→ **Exercise instructions**: All of the data that appears below is to be given again precisely as written.

[Dataset records]

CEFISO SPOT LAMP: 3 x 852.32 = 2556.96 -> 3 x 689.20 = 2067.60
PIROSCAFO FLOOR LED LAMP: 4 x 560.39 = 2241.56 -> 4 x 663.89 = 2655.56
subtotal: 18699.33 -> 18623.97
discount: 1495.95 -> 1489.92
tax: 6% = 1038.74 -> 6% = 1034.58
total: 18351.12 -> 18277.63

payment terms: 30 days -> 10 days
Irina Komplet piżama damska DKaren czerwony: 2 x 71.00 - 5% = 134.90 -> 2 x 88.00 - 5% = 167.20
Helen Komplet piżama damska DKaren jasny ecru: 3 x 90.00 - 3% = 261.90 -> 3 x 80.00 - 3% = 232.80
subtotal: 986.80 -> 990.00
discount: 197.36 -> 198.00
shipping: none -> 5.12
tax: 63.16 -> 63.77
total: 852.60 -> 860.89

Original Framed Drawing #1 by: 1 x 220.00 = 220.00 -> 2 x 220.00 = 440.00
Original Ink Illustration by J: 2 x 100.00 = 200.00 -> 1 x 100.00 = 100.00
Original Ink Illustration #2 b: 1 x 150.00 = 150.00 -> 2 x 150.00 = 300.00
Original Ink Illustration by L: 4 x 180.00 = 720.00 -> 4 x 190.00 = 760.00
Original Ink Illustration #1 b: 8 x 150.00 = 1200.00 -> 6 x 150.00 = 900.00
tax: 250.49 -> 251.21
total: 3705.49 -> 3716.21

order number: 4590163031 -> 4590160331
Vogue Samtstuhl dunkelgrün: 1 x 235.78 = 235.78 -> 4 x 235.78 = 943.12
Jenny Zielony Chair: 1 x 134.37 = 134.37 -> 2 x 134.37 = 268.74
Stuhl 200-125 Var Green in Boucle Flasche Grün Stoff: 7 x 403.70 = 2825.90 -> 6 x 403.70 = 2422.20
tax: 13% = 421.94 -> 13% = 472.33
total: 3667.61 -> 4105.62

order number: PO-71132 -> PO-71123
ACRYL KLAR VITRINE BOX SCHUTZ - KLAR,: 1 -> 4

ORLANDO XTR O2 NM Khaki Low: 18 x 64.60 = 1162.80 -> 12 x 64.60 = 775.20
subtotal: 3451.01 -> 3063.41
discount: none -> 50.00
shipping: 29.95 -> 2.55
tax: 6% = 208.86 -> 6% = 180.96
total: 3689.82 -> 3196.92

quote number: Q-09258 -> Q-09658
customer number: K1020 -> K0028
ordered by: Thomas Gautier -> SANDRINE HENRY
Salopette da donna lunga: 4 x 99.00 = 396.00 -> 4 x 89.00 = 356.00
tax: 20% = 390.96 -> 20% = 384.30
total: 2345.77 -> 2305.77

→ **Response to the exercise**:
CEFISO SPOT LAMP: 3 x 852.32 = 2556.96 -> 3 x 689.20 = 2067.60
PIROSCAFO FLOOR LED LAMP: 4 x 560.39 = 2241.56 -> 4 x 663.89 = 2655.56
subtotal: 18699.33 -> 18623.97
discount: 1495.95 -> 1489.92
tax: 6% = 1038.74 -> 6% = 1034.58
total: 18351.12 -> 18277.63

payment terms: 30 days -> 10 days
Irina Komplet piżama damska DKaren czerwony: 2 x 71.00 - 5% = 134.90 -> 2 x 88.00 - 5% = 167.20
Helen Komplet piżama damska DKaren jasny ecru: 3 x 90.00 - 3% = 261.90 -> 3 x 80.00 - 3% = 232.80
subtotal: 986.80 -> 990.00
discount: 197.36 -> 198.00
shipping: none -> 5.12
tax: 63.16 -> 63.77
total: 852.60 -> 860.89

Original Framed Drawing #1 by: 1 x 220.00 = 220.00 -> 2 x 220.00 = 440.00
Original Ink Illustration by J: 2 x 100.00 = 200.00 -> 1 x 100.00 = 100.00
Original Ink Illustration #2 b: 1 x 150.00 = 150.00 -> 2 x 150.00 = 300.00
Original Ink Illustration by L: 4 x 180.00 = 720.00 -> 4 x 190.00 = 760.00
Original Ink Illustration #1 b: 8 x 150.00 = 1200.00 -> 6 x 150.00 = 900.00
tax: 250.49 -> 251.21
total: 3705.49 -> 3716.21

order number: 4590163031 -> 4590160331
Vogue Samtstuhl dunkelgrün: 1 x 235.78 = 235.78 -> 4 x 235.78 = 943.12
Jenny Zielony Chair: 1 x 134.37 = 134.37 -> 2 x 134.37 = 268.74
Stuhl 200-125 Var Green in Boucle Flasche Grün Stoff: 7 x 403.70 = 2825.90 -> 6 x 403.70 = 2422.20
tax: 13% = 421.94 -> 13% = 472.33
total: 3667.61 -> 4105.62

order number: PO-71132 -> PO-71123
ACRYL KLAR VITRINE BOX SCHUTZ - KLAR,: 1 -> 4

ORLANDO XTR O2 NM Khaki Low: 18 x 64.60 = 1162.80 -> 12 x 64.60 = 775.20
subtotal: 3451.01 -> 3063.41
discount: none -> 50.00
shipping: 29.95 -> 2.55
tax: 6% = 208.86 -> 6% = 180.96
total: 3689.82 -> 3196.92

quote number: Q-09258 -> Q-09658
customer number: K1020 -> K0028
ordered by: Thomas Gautier -> SANDRINE HENRY
Salopette da donna lunga: 4 x 99.00 = 396.00 -> 4 x 89.00 = 356.00
tax: 20% = 390.96 -> 20% = 384.30
total: 2345.77 -> 2305.77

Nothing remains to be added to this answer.